▶ _WHAT IS EXPECTED_
Only the lines from the start of the entries up to and including the line with "text: J-8-63 ->" should be written out, exactly as they stand.

▶ _GIVEN INFORMATION_
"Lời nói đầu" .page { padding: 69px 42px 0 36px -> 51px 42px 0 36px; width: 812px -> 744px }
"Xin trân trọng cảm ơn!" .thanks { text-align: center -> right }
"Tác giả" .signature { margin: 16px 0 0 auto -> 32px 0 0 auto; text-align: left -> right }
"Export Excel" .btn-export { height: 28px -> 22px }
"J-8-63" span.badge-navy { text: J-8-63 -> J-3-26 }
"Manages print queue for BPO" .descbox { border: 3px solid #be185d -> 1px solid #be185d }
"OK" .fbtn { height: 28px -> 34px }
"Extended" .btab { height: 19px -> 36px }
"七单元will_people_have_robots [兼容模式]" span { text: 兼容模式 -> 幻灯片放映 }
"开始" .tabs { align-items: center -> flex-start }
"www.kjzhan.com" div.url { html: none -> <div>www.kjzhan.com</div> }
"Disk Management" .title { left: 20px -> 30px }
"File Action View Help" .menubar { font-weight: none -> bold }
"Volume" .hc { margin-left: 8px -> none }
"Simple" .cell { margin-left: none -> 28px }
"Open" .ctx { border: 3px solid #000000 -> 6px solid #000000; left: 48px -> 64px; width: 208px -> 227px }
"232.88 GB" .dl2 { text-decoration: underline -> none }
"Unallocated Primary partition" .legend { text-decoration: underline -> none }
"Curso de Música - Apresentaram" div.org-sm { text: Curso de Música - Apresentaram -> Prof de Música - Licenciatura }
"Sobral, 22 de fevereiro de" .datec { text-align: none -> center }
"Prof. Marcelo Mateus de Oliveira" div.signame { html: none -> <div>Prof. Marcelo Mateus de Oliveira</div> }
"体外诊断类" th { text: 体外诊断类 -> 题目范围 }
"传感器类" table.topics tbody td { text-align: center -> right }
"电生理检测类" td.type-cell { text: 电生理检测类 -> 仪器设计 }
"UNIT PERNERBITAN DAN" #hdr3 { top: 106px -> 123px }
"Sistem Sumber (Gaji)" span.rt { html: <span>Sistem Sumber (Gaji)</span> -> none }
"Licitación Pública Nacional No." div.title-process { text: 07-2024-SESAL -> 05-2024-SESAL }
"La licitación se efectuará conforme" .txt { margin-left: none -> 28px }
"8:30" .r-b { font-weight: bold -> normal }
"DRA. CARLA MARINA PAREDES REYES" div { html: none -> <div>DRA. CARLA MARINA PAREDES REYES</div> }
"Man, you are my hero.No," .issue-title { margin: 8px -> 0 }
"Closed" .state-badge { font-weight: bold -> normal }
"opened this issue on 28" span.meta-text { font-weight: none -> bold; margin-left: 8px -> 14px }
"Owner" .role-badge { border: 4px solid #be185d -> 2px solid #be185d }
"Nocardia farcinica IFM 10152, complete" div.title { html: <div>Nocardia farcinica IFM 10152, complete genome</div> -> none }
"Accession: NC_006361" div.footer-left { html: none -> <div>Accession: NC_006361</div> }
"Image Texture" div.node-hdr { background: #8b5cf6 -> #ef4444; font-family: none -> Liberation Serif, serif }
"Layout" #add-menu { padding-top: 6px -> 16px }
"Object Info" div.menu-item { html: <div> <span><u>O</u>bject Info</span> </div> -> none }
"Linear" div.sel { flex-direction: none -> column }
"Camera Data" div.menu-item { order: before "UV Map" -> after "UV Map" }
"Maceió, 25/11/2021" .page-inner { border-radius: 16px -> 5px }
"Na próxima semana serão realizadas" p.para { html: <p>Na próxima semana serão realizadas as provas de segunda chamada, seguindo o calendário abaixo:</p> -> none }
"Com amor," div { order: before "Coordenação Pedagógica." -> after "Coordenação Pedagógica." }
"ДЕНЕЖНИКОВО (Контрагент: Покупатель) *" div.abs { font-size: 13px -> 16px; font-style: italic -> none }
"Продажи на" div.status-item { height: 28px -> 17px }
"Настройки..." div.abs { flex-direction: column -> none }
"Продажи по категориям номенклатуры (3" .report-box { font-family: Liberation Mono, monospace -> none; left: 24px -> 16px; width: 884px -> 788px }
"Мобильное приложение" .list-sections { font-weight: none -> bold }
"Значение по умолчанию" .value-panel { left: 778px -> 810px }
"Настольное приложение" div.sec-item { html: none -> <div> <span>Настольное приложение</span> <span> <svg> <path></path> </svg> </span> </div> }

▶ _ANSWER TO THIS EXERCISE_
"Lời nói đầu" .page { padding: 69px 42px 0 36px -> 51px 42px 0 36px; width: 812px -> 744px }
"Xin trân trọng cảm ơn!" .thanks { text-align: center -> right }
"Tác giả" .signature { margin: 16px 0 0 auto -> 32px 0 0 auto; text-align: left -> right }
"Export Excel" .btn-export { height: 28px -> 22px }
"J-8-63" span.badge-navy { text: J-8-63 -> J-3-26 }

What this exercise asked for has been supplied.